= YOUR ASSIGNMENT =
Repeat the data exactly. Pictures stay out.

= RECORDS TO PROCESS =
====

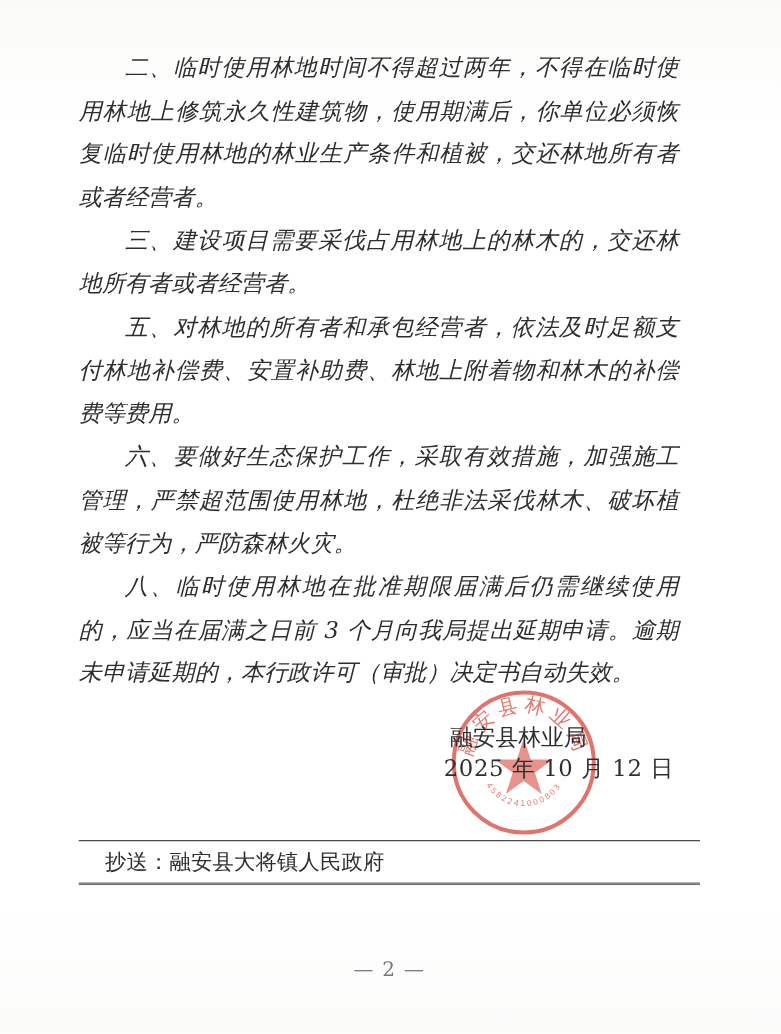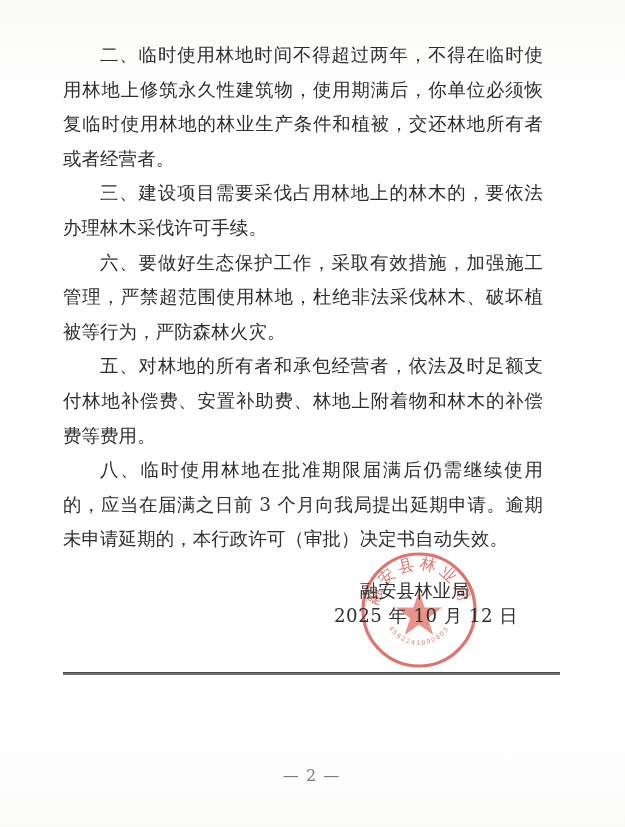"二、临时使用林地时间不得超过两年，不得在临时使用林地上修筑永久性建筑物，使用期满" .para { font-style: none -> italic }
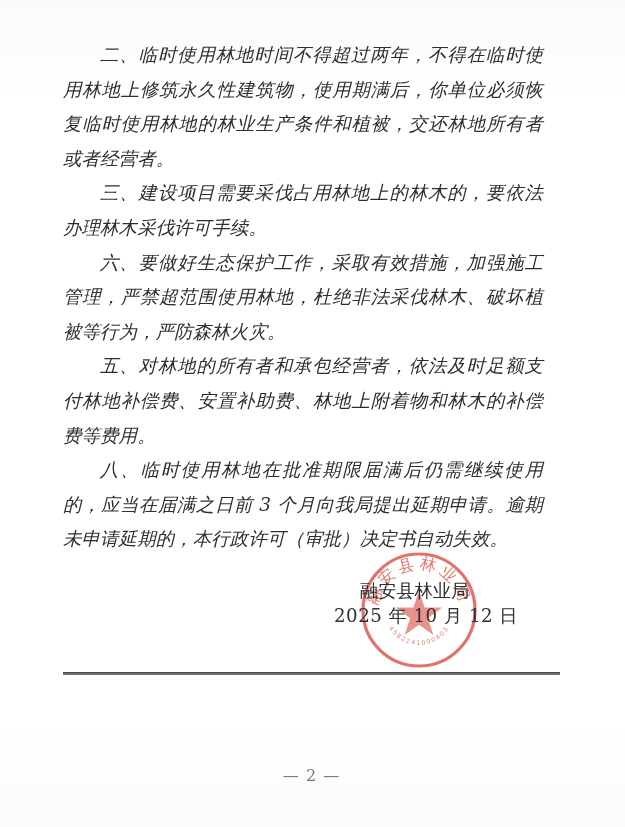"三、建设项目需要采伐占用林地上的林木的，要依法办理林木采伐许可手续。" p.para { text: 要依法办理林木采伐许可手续 -> 交还林地所有者或者经营者 }
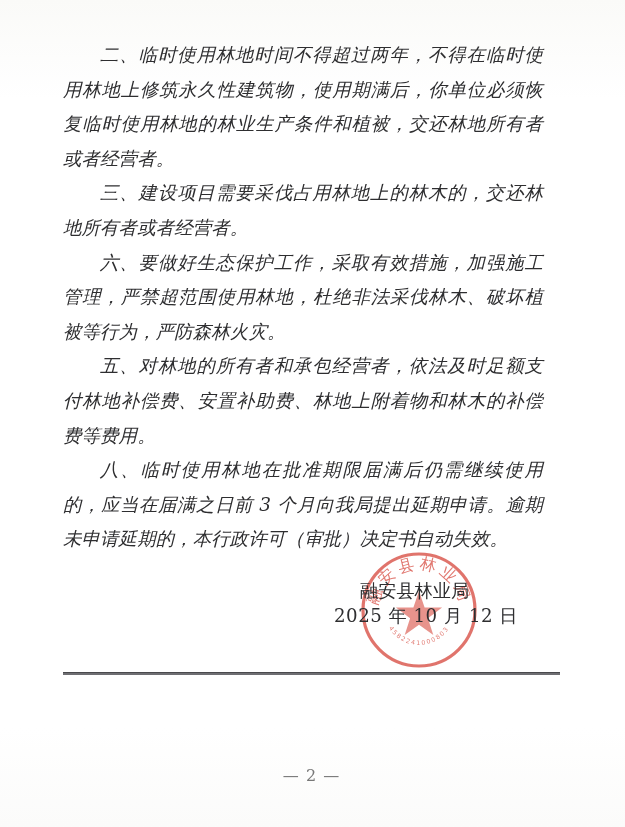"六、要做好生态保护工作，采取有效措施，加强施工管理，严禁超范围使用林地，杜绝非法" p.para { order: before "五、对林地的所有者和承包经营者，依法及时足额支付林地补偿费、安置补助费、林地上附" -> after "五、对林地的所有者和承包经营者，依法及时足额支付林地补偿费、安置补助费、林地上附" }
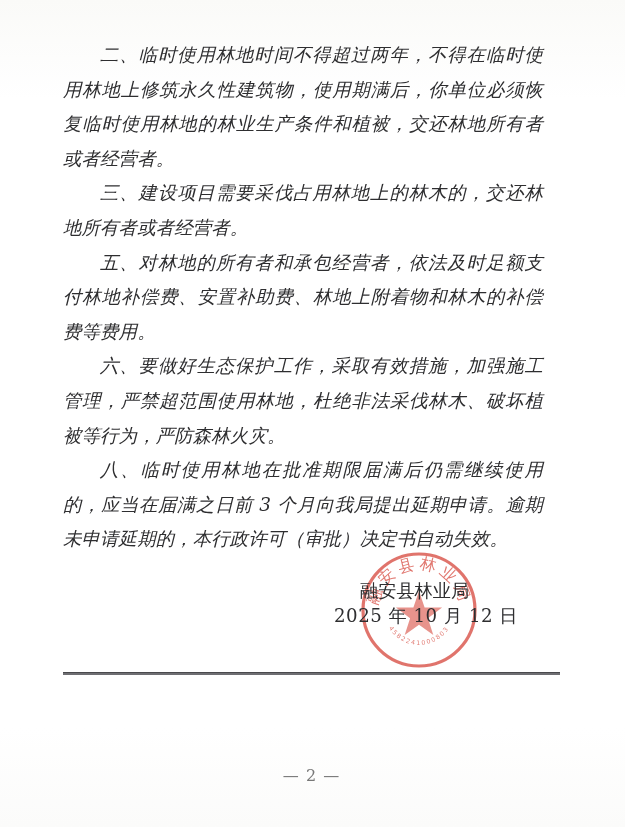"2025 年 10 月 12" #sig-date { text-align: none -> center }
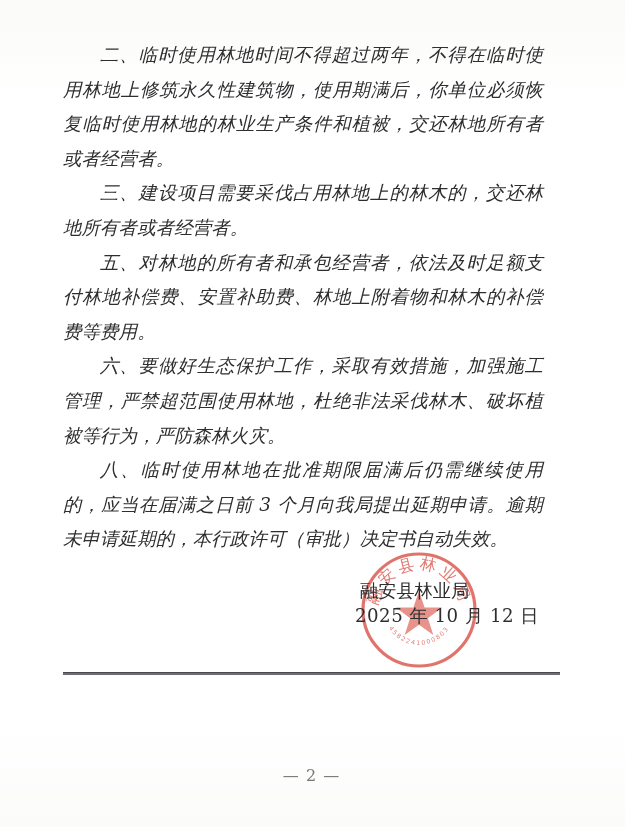"抄送：融安县大将镇人民政府" div.footer-row { html: none -> <div> <span><span>抄送：</span><span>融安县大将镇人民政府</span></span> </div> }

====

= RESPONSE BOX =
"二、临时使用林地时间不得超过两年，不得在临时使用林地上修筑永久性建筑物，使用期满" .para { font-style: none -> italic }
"三、建设项目需要采伐占用林地上的林木的，要依法办理林木采伐许可手续。" p.para { text: 要依法办理林木采伐许可手续 -> 交还林地所有者或者经营者 }
"六、要做好生态保护工作，采取有效措施，加强施工管理，严禁超范围使用林地，杜绝非法" p.para { order: before "五、对林地的所有者和承包经营者，依法及时足额支付林地补偿费、安置补助费、林地上附" -> after "五、对林地的所有者和承包经营者，依法及时足额支付林地补偿费、安置补助费、林地上附" }
"2025 年 10 月 12" #sig-date { text-align: none -> center }
"抄送：融安县大将镇人民政府" div.footer-row { html: none -> <div> <span><span>抄送：</span><span>融安县大将镇人民政府</span></span> </div> }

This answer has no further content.